Secondary 4 Elementary Mathematics Quiz - Graphs Coordinate Geometry

Name: ____________________
Class: ____________________
Date: ____________________
Score: ________ / 60

Duration: 60 minutes
Total Marks: 60

Instructions:

Answer all questions in the spaces provided.
Show all working clearly. Omission of essential working will result in loss of marks.
The use of calculators is allowed.
Give non-exact numerical answers correct to 3 significant figures unless otherwise stated.
Omission of units will not be penalised in this paper.

Section A: Coordinate Geometry of Straight Lines (Questions 1–5)

1. The points $A(2, 5)$ and $B(8, 11)$ lie on a straight line.
(a) Find the gradient of the line $AB$ .
(b) Find the equation of the line $AB$ in the form $y = mx + c$ .
(c) Find the coordinates of the midpoint of $AB$ .

[5 marks]

2. A straight line $L_1$ has equation $3x - 4y = 12$ .
(a) Find the gradient of $L_1$ .
(b) Find the $y$ -intercept of $L_1$ .
(c) A second line $L_2$ is perpendicular to $L_1$ and passes through the point $(6, -2)$ . Find the equation of $L_2$ .

[5 marks]

3. The line $y = 2x + 3$ intersects the line $y = -x + 9$ at point $P$ .
(a) Find the coordinates of $P$ .
(b) The two lines intersect the $x$ -axis at points $Q$ and $R$ respectively. Find the area of triangle $PQR$ .

[5 marks]

4. The points $A(-3, 1)$ , $B(5, 7)$ , and $C(k, 4)$ are collinear. Find the value of $k$ .

[3 marks]

5. A straight line passes through the points $(1, 4)$ and $(5, -2)$ .
(a) Find the equation of the line.
(b) Determine whether the point $(3, 1)$ lies on this line. Show your reasoning.

[4 marks]

Section B: Graphs of Functions (Questions 6–10)
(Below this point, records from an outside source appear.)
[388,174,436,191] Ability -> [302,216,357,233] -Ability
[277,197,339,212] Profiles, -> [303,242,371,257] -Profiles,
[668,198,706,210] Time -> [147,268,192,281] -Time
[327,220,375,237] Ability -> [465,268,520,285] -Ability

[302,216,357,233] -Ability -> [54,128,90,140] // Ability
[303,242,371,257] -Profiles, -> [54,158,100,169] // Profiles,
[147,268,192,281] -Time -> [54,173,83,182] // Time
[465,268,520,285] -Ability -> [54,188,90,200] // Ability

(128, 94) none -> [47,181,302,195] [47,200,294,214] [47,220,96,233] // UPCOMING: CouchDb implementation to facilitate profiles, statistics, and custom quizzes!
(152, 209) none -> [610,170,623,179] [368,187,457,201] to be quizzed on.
6. The quadratic function $y = x^2 - 4x + 3$ is defined for $0 \le x \le 5$ .
(a) Complete the table of values below.

$x$	0	1	2	3	4	5
$y$

(b) On the grid provided, draw the graph of $y = x^2 - 4x + 3$ for $0 \le x \le 5$ .
(c) State the coordinates of the minimum point of the curve.
(d) Use your graph to estimate the solutions of $x^2 - 4x + 3 = 1$ .

[8 marks]

7. The graph of $y = (x - 2)^2 - 1$ is drawn for $-1 \le x \le 5$ .
(a) Write down the coordinates of the vertex of the parabola.
(b) State the equation of the line of symmetry.
(c) Find the $y$ -intercept of the curve.
(d) Sketch the graph, clearly labelling the vertex, $y$ -intercept, and $x$ -intercepts.

[6 marks]

8. The graph of $y = -x^2 + 6x - 5$ is a downward-opening parabola.
(a) Write $y$ in the form $-(x - p)^2 + q$ by completing the square.
(b) Hence state the coordinates of the maximum point.
(c) Find the $x$ -intercepts of the curve.
(d) State the range of values of $x$ for which $y \ge 0$ .

[6 marks]

9. The graph of $y = \frac{12}{x}$ is drawn for $1 \le x \le 6$ .
(a) Complete the table of values below.

$x$	1	2	3	4	5	6
$y$

(b) On the grid provided, draw the graph of $y = \frac{12}{x}$ .
(c) Use your graph to estimate the value of $x$ when $y = 4.5$ .

[5 marks]

10. The graph of $y = 2^x$ is drawn for $-2 \le x \le 3$ .
(a) Complete the table of values below.

$x$	-2	-1	0	1	2	3
$y$

(b) On the grid provided, draw the graph of $y = 2^x$ .
(c) Use your graph to estimate the solution of $2^x = 5$ .

[5 marks]

Section C: Gradient and Applications (Questions 11–15)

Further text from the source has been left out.